Using China’s 500-meter FAST radio telescope, Chinese scientists discovered 76 new dim and periodically luminous pulsars, including a group of the faintest pulsars known at the time.

These pulsars are special because they periodically emit a pulse as they rotate, which is why they are known as RRATs.

Pulsars, or rapidly rotating neutron stars, form from the remnants of the cores of massive stars after supernova explosions. Due to their high density and fast rotation, they are an ideal laboratory for studying the laws of physics in harsh conditions.

Unlike most pulsars that constantly emit pulses, RRAT is difficult to find in normal pulsar search mode. They are isolated pulse by pulse from large amounts of data obtained with the help of a highly sensitive radio telescope.

Since the discovery of the first RRAT in 2006, radio telescopes around the world have detected more than 160 RRATs. Detailed studies of several faint pulsars show that these are pulsars with special physical properties in the magnetosphere and account for about 5% of the total number of pulsars.

A research team at the Beijing Astronomical Observatory (NAOC) developed a new system to search for individual pulses and systematically searched for individual pulses in data obtained during the 2020 FAST Galactic Pulsar Snapshot Survey.

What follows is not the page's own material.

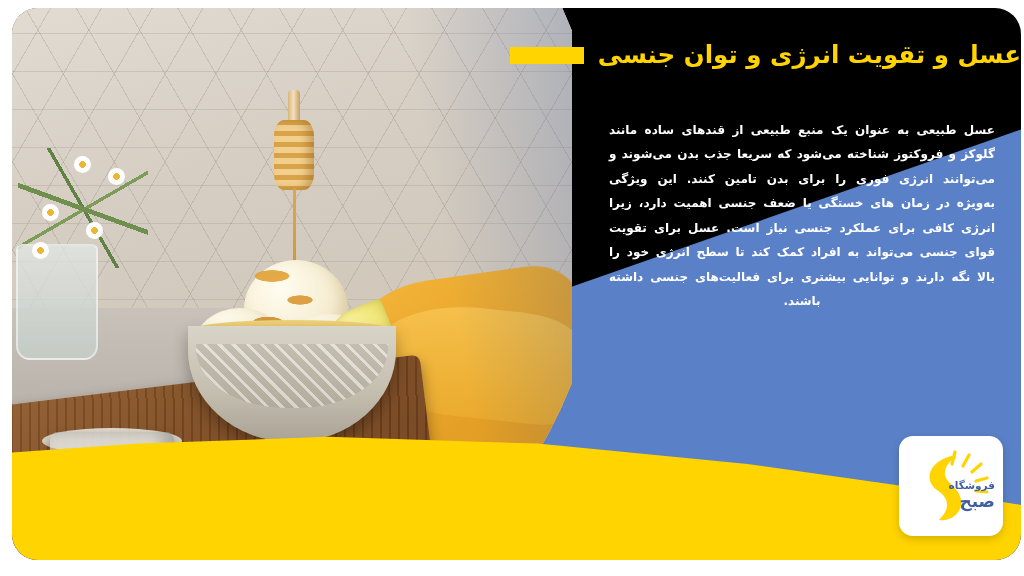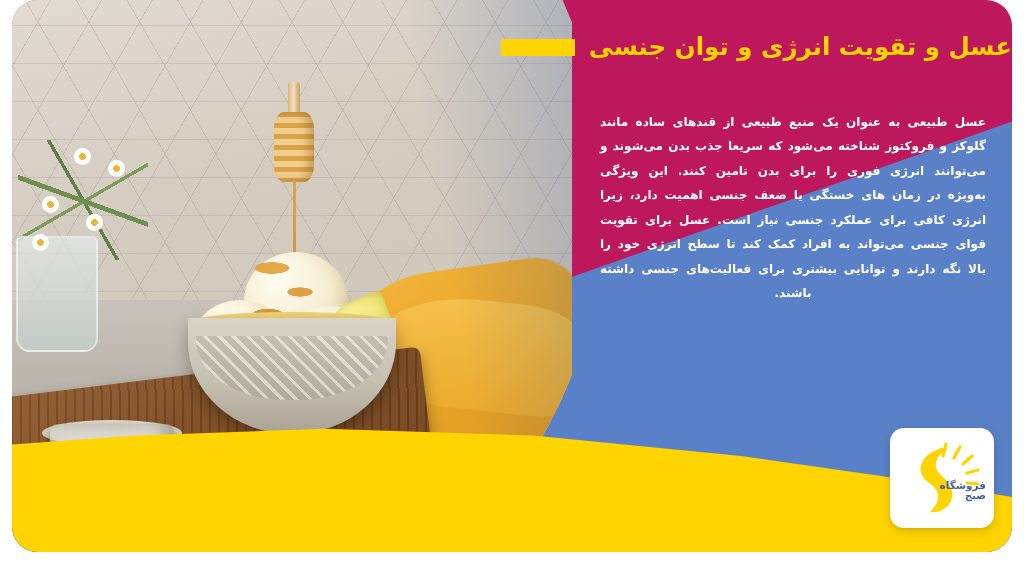"عسل و تقویت انرژی و" .card { background: #be185d -> #000000; padding-left: none -> 9px; top: 0 -> 8px }
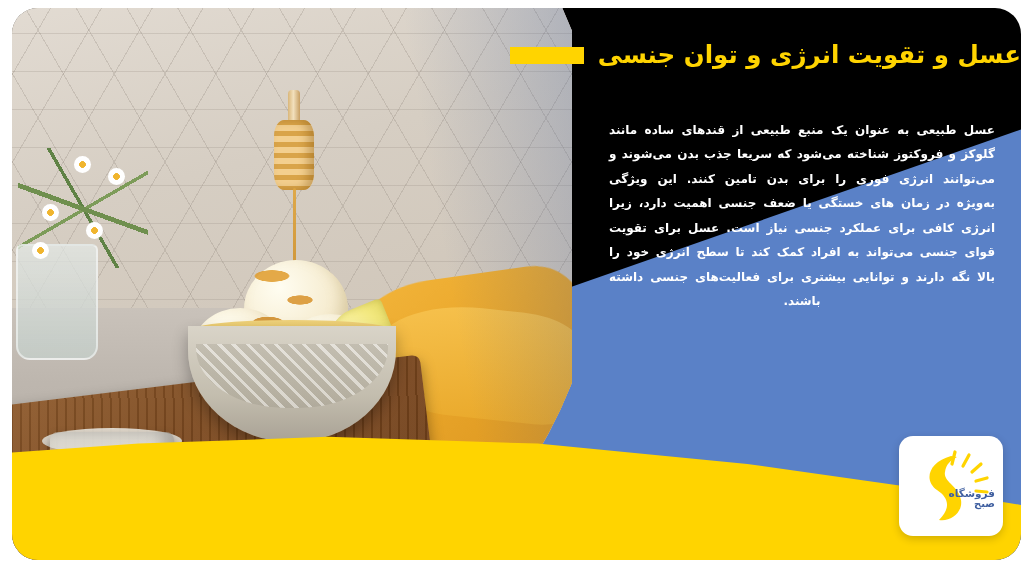"صبح" .logo-text .t2 { font-size: 10px -> 17px }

According to Han Jinglin, one of the leading researchers in the field, the 76 RRATs detected by the new method represent about 12% of the total number of pulsars detected by the FAST survey. This suggests that there are pulsars that emit light more periodically than previously thought.

To better understand the physical properties of RRATs, scientists also used FAST to observe 59 known RRATs detected by international telescopes. According to the study, the polarization signals of these periodically emitted pulses detected by FAST indicate that they propagate in the same region of the neutron star’s magnetosphere as regular pulses.

“This work is important for understanding the dense remnants of dead stars in the Milky Way and their emission properties,” Hahn said. Hahn said, adding that highly sensitive radio telescopes like FAST are the best tools to detect such surprising pulsars.